Only the text carries over: repeat the records exactly and drop the images.

■ Data section ■
##############################

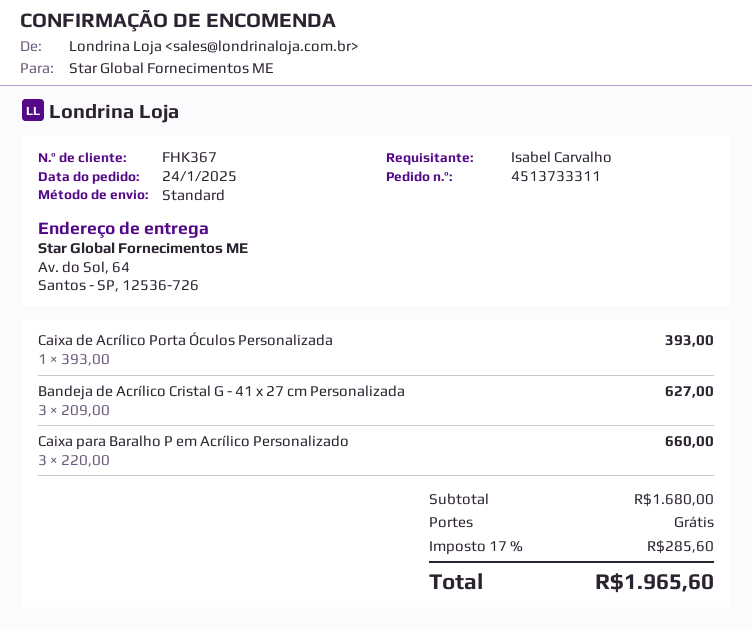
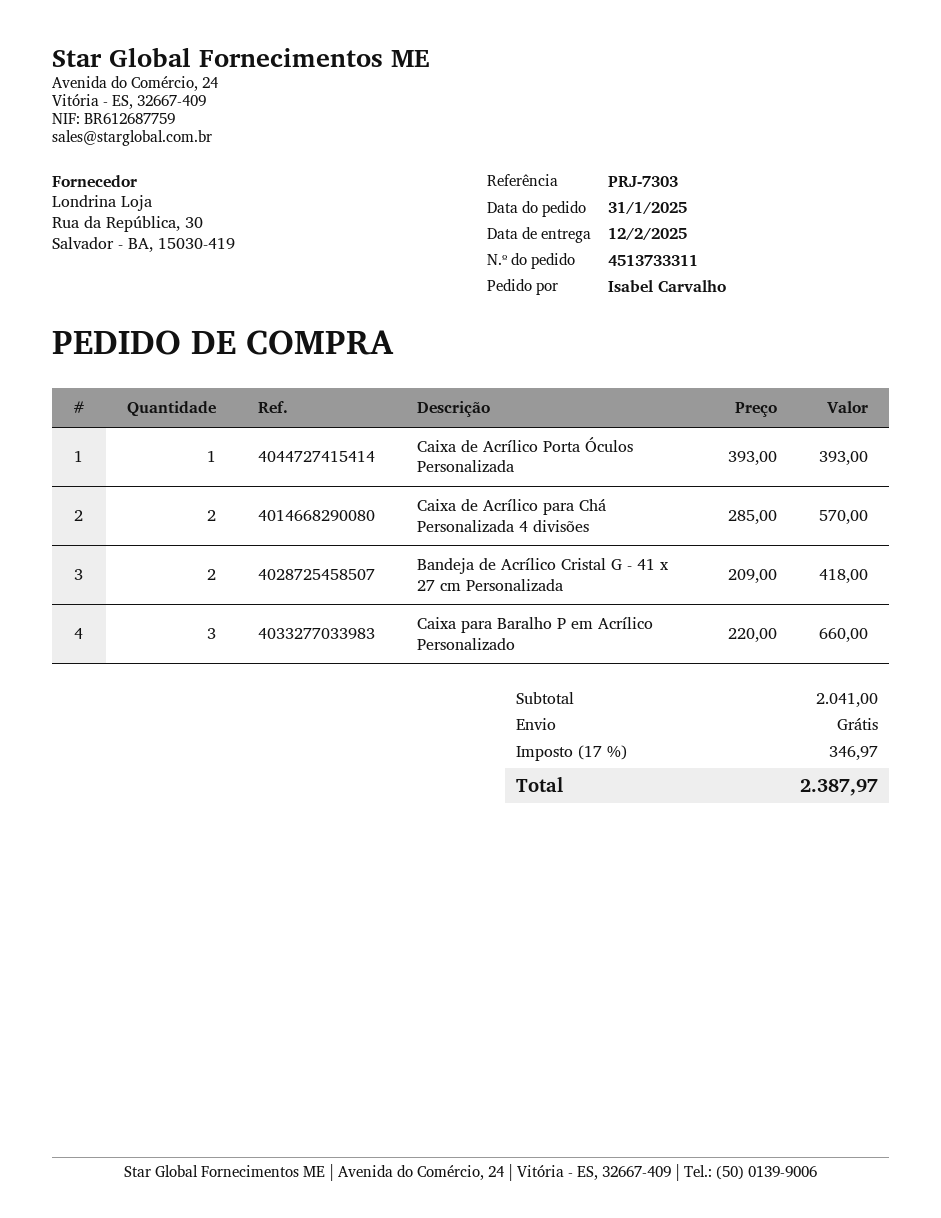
order date: 2025-01-24 -> 2025-01-31
Bandeja de Acrílico Cristal G - 41 x 27 cm Personalizada: 3 x 209.00 = 627.00 -> 2 x 209.00 = 418.00
Caixa de Acrílico para Chá Personalizada 4 divisões: none -> 2 x 285.00 = 570.00
subtotal: 1680.00 -> 2041.00
tax: 17% = 285.60 -> 17% = 346.97
total: 1965.60 -> 2387.97

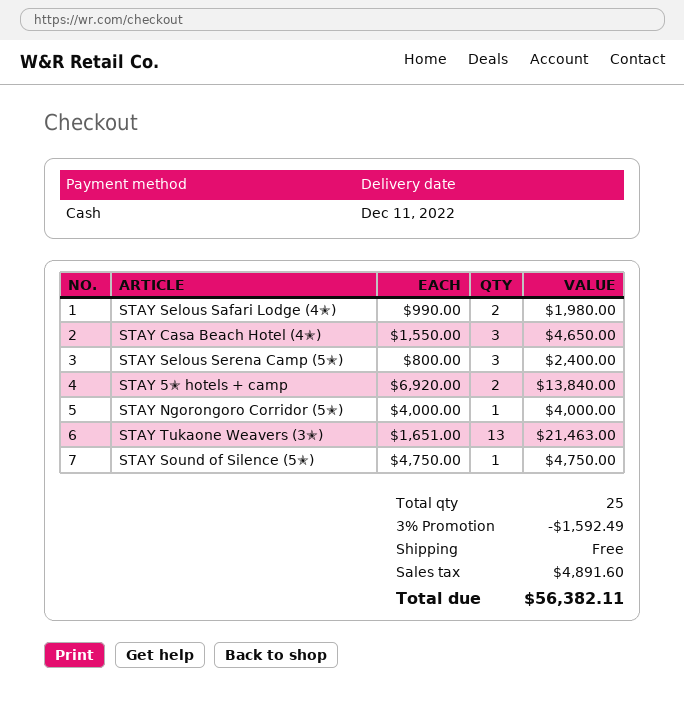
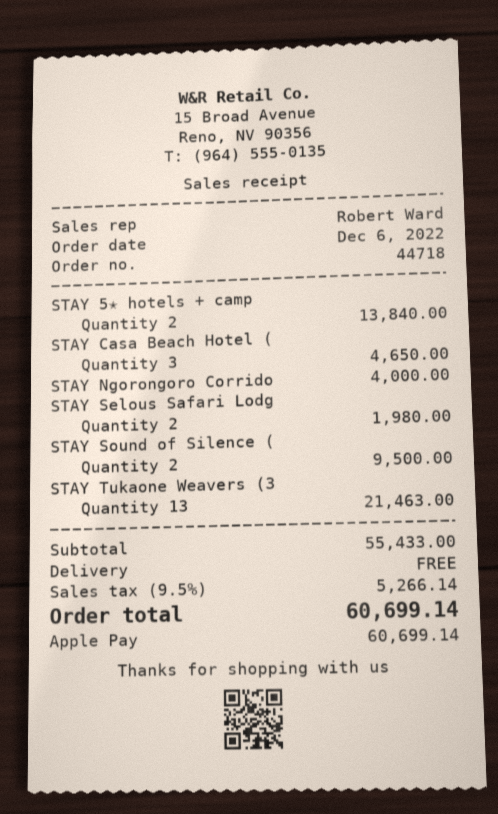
payment method: cash -> Apple Pay
STAY Selous Serena Camp (5✭): 3 for 2400.00 -> none
STAY Sound of Silence (5✭): 1 for 4750.00 -> 2 for 9500.00
discount: 3% = 1592.49 -> none
tax: 4891.60 -> 5266.14
total: 56382.11 -> 60699.14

##############################

■ Response below ■
order date: 2025-01-24 -> 2025-01-31
Bandeja de Acrílico Cristal G - 41 x 27 cm Personalizada: 3 x 209.00 = 627.00 -> 2 x 209.00 = 418.00
Caixa de Acrílico para Chá Personalizada 4 divisões: none -> 2 x 285.00 = 570.00
subtotal: 1680.00 -> 2041.00
tax: 17% = 285.60 -> 17% = 346.97
total: 1965.60 -> 2387.97

payment method: cash -> Apple Pay
STAY Selous Serena Camp (5✭): 3 for 2400.00 -> none
STAY Sound of Silence (5✭): 1 for 4750.00 -> 2 for 9500.00
discount: 3% = 1592.49 -> none
tax: 4891.60 -> 5266.14
total: 56382.11 -> 60699.14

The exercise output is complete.